La voiture e6, construite par BYD, en Chine, a été conçue il y a plus de 10 ans spécifiquement pour le transport de personnes. L’autonomie de ces véhicules dépasse les 400 kilomètres.

L’électrification des taxis en péril

Yung Cuong ne mâche pas ses mots. «Le projet de loi 17 freine la mobilité durable», dit le cofondateur d’E-Taxi, visiblement déçu par la tournure des événements dans l’industrie du taxi, notamment en ce qui concerne la perte de valeur des permis.

M. Cuong, rencontré lors de l’ouverture du Salon EV2019VÉ, profite du moment pour interpeller le gouvernement du Québec sur le sujet. «Comment voulez-vous que les institutions financières prêtent aux chauffeurs de taxi quand la valeur du permis est rendue quasi nulle?» interroge-t-il. Par le passé, le permis de taxi servait de garantie auprès des banques et caisses populaires.

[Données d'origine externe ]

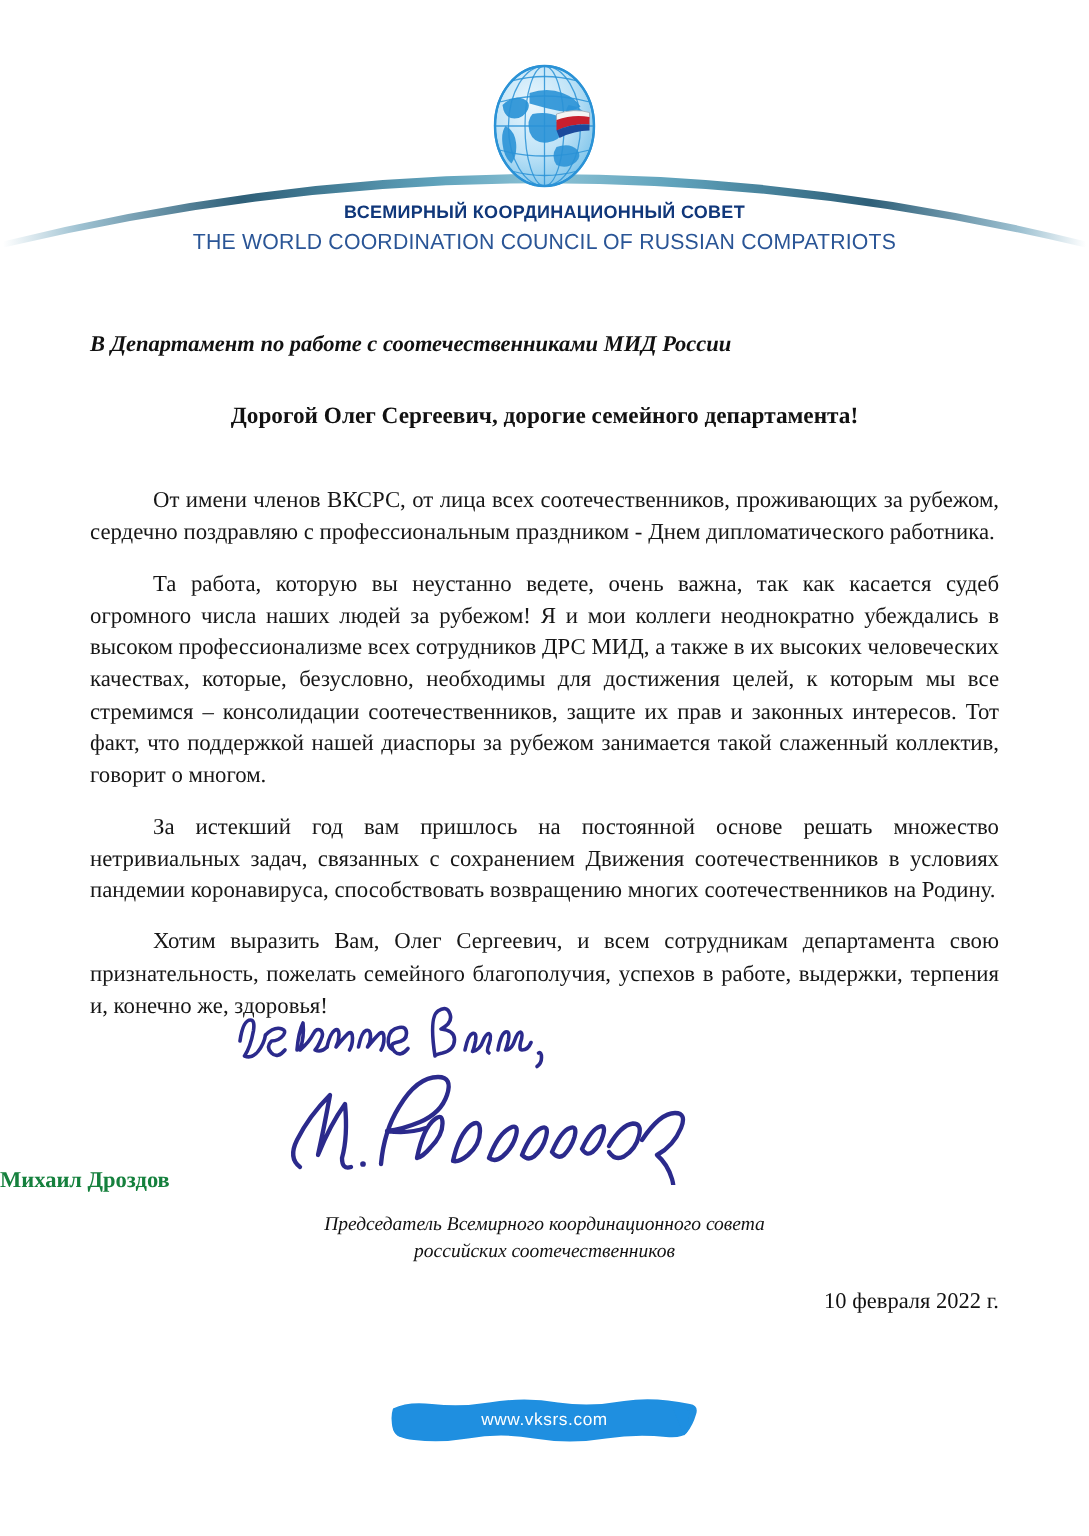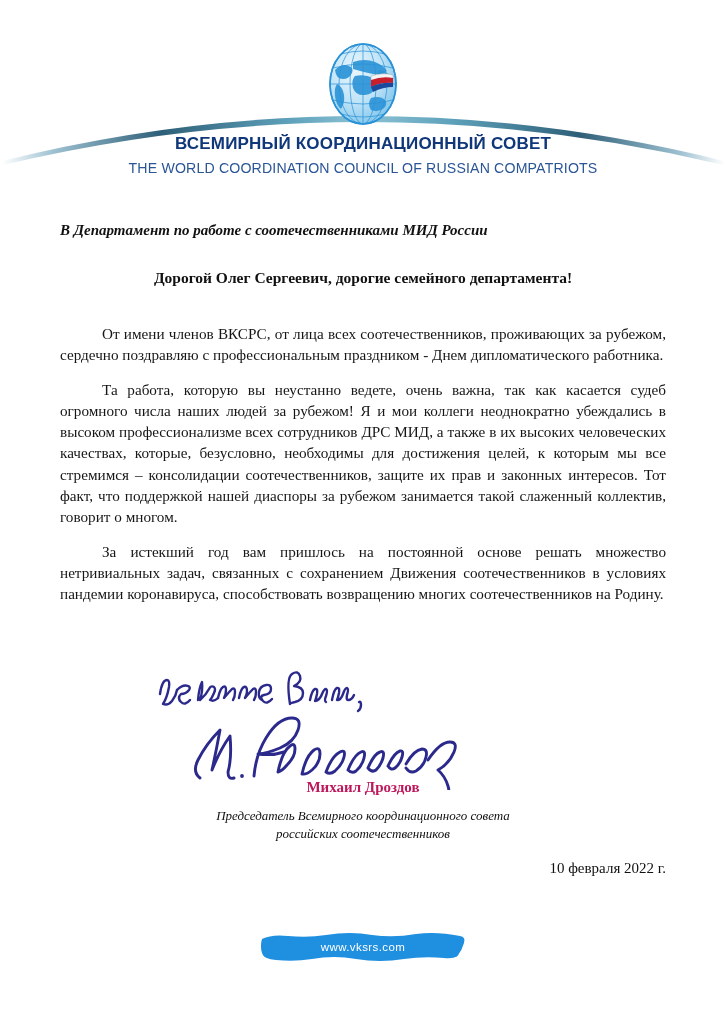"ВСЕМИРНЫЙ КООРДИНАЦИОННЫЙ СОВЕТ" .lh-line1 { font-size: 17px -> 12px }
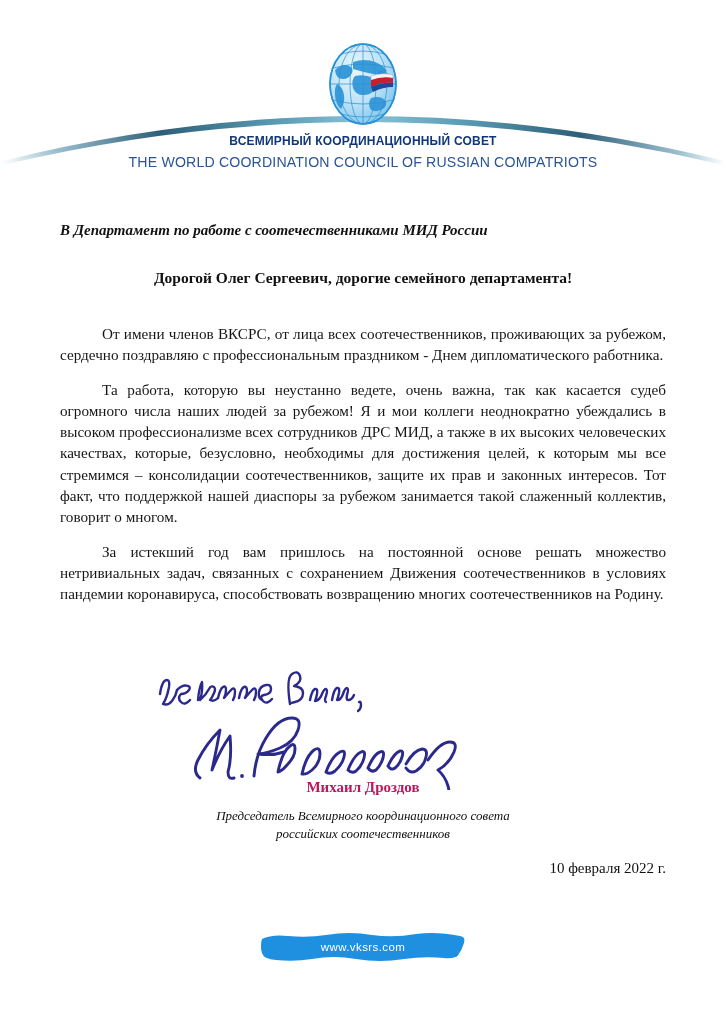"Хотим выразить Вам, Олег Сергеевич," p.para { html: none -> <p>Хотим выразить Вам, Олег Сергеевич, и всем сотрудникам департамента свою признательность, пожелать семейного благополучия, успехов в работе, выдержки, терпения и, конечно же, здоровья!</p> }
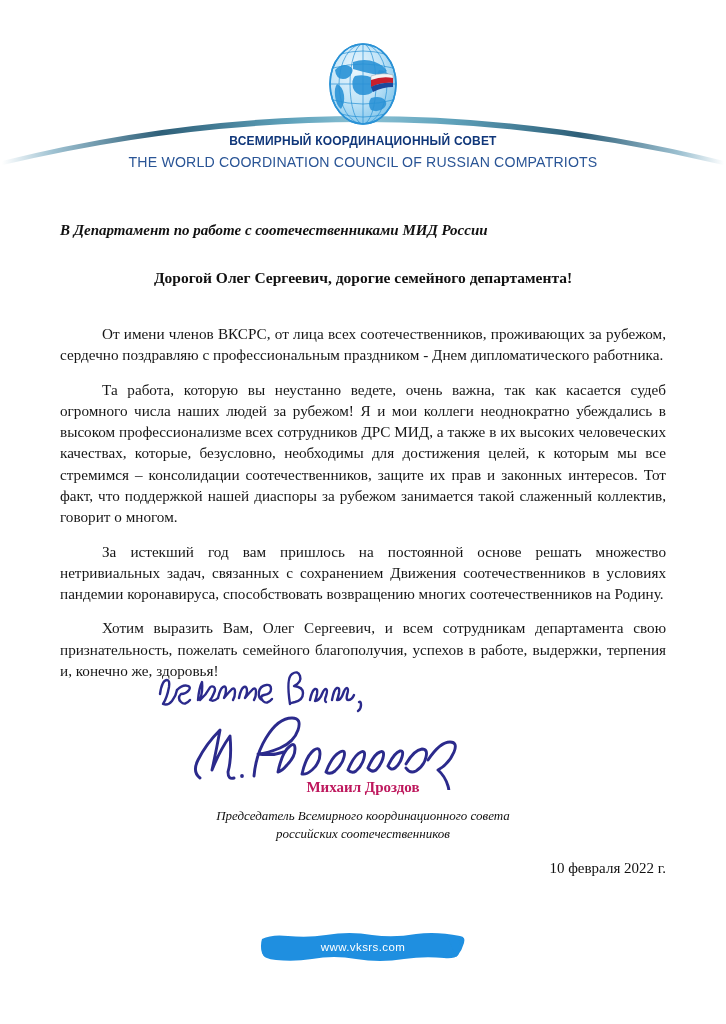"Михаил Дроздов" .signer-name { color: #be185d -> #15803d; text-align: center -> left }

L’an dernier, Le Soleil avait rencontré M. Cuong lors du 2Salon du véhicule électrique de Mont­réal. Il présentait alors au public la voiture e6, construite par BYD, en Chine. Lundi, il a été possible d’en savoir un peu plus sur ce véhicule, conçu il y a plus de 10 ans spécifiquement pour le transport de personnes. L’autonomie de ces véhicules dépasse les 400 kilomètres.

M. Cuong a révélé que le coût d’achat de la e6, avec compteur et porte-tablette, serait de 63 000 $. Bien sûr que l’acheteur bénéficierait du rabais du gouvernement du Québec de 8000 $. Il ne pourrait toutefois pas obtenir le rabais fédéral de 5000 $, car le véhicule coûte plus de 45 000 $.

Cependant, une mesure fiscale incluse dans le dernier budget fédéral permettrait au chauffeur d’amortir la totalité de la valeur du véhicule électrique dès la première année. Ce qui pourrait donner un remboursement d’impôt substantiel. De plus, le propriétaire pourrait obtenir un remboursement de la TPS ou la TVH (hors du Québec) payée.

Sur la glace

E-Taxi comptait commander 50 e6 de BYD pour commencer. «Et tout ça a été mis sur la glace, comme le financement en raison de l’incertitude sur les permis de taxi», commente M. Cuong. Il proposait notamment de remplacer de 2000 à 3000 taxis par des BYD e6. 

Il avait été même question que les e6 soient assemblées au Québec, ou à tout le moins au Canada. «Ça aussi, c’est suspendu», dit M. Cuong.

L’entreprise se solidarise donc avec l’industrie du taxi quant à ses revendications auprès du gouvernement du Québec. Celles-ci incluent entre autres que la notion de «mobilité durable» soit introduite dans la législation sur le taxi. Que Québec «s’engage à adopter les mesures pertinentes afin que l’industrie du transport rémunéré de personnes maintienne à son niveau actuel ses émissions de gaz à effet de serre ou les diminue, mais ne les augmente pas dans le futur». 

Et finalement, «que la législation ou la réglementation prévoie que toute voiture berline faisant du transport rémunéré de personnes, incluant donc autant le taxi professionnel que les nouveaux joueurs, devra être hybride, hybride rechargeable ou entièrement électrique au plus tard dans les 24 mois ou à la prochaine date de renouvellement des véhicules».

Yung Cuong et son fils Fabien ont fondé E-Taxi à Montréal en 2017. Ils se sont données pour mission «de prendre part activement à l’électrification des transports au Canada».

Jusqu’à jeudi

Le Salon EV2019VÉ se tient à l’Hôtel Le Concorde de Québec jusqu’à jeudi. Mobilité électrique Canada en est le maître-d’œuvre. L’événement attire des membres de l’industrie de l’électromobilité venant de partout au monde qui viennent entendre des conférences, participer à des tables rondes et visiter des kiosques d’exposition.

Des essais routiers étaient d’ailleurs proposés au grand public lundi au Manège militaire de Québec. C’est alors que Le Soleil a pu essayer la BYD e6 d’E-Taxi, dont le compte-rendu sera dévoilé dans la section Auto de lundi prochain.